• _HOW TO COMPLETE THIS TASK_:
Using the data beneath this instruction, retype only the lines from the one that contains "[333,303,385,316] visiblity ->" down to the one that contains "[485,466,561,473] new comers", both included, exactly as they appear.

• _THE DATA_:
########

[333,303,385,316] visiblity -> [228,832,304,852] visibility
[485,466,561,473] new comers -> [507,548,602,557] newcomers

########

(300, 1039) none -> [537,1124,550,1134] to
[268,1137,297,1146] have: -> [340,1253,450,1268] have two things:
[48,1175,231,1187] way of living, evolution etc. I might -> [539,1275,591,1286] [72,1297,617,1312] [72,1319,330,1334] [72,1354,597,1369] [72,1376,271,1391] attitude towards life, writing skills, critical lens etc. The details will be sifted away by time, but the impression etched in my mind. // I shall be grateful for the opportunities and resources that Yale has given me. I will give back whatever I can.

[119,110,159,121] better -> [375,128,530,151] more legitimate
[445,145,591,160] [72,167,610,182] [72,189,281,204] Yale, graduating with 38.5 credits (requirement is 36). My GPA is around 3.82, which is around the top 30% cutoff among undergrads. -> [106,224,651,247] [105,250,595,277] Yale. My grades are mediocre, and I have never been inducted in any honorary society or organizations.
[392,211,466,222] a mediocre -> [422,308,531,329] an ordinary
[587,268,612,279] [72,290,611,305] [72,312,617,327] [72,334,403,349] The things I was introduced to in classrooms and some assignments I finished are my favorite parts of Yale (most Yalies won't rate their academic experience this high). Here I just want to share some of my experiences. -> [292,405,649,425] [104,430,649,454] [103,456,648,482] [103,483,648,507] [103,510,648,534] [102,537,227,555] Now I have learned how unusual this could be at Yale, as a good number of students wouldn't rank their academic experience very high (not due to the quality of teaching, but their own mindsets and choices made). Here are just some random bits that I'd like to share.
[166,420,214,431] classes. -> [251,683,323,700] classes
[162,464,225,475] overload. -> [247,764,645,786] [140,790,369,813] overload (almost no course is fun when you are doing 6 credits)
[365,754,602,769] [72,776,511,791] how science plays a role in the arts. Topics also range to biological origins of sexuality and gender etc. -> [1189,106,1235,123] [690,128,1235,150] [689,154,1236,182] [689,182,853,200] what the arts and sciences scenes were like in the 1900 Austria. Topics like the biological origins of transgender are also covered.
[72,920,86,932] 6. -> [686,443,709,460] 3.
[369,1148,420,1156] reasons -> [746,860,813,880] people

########

• _RESPONSE BOX_:
[333,303,385,316] visiblity -> [228,832,304,852] visibility
[485,466,561,473] new comers -> [507,548,602,557] newcomers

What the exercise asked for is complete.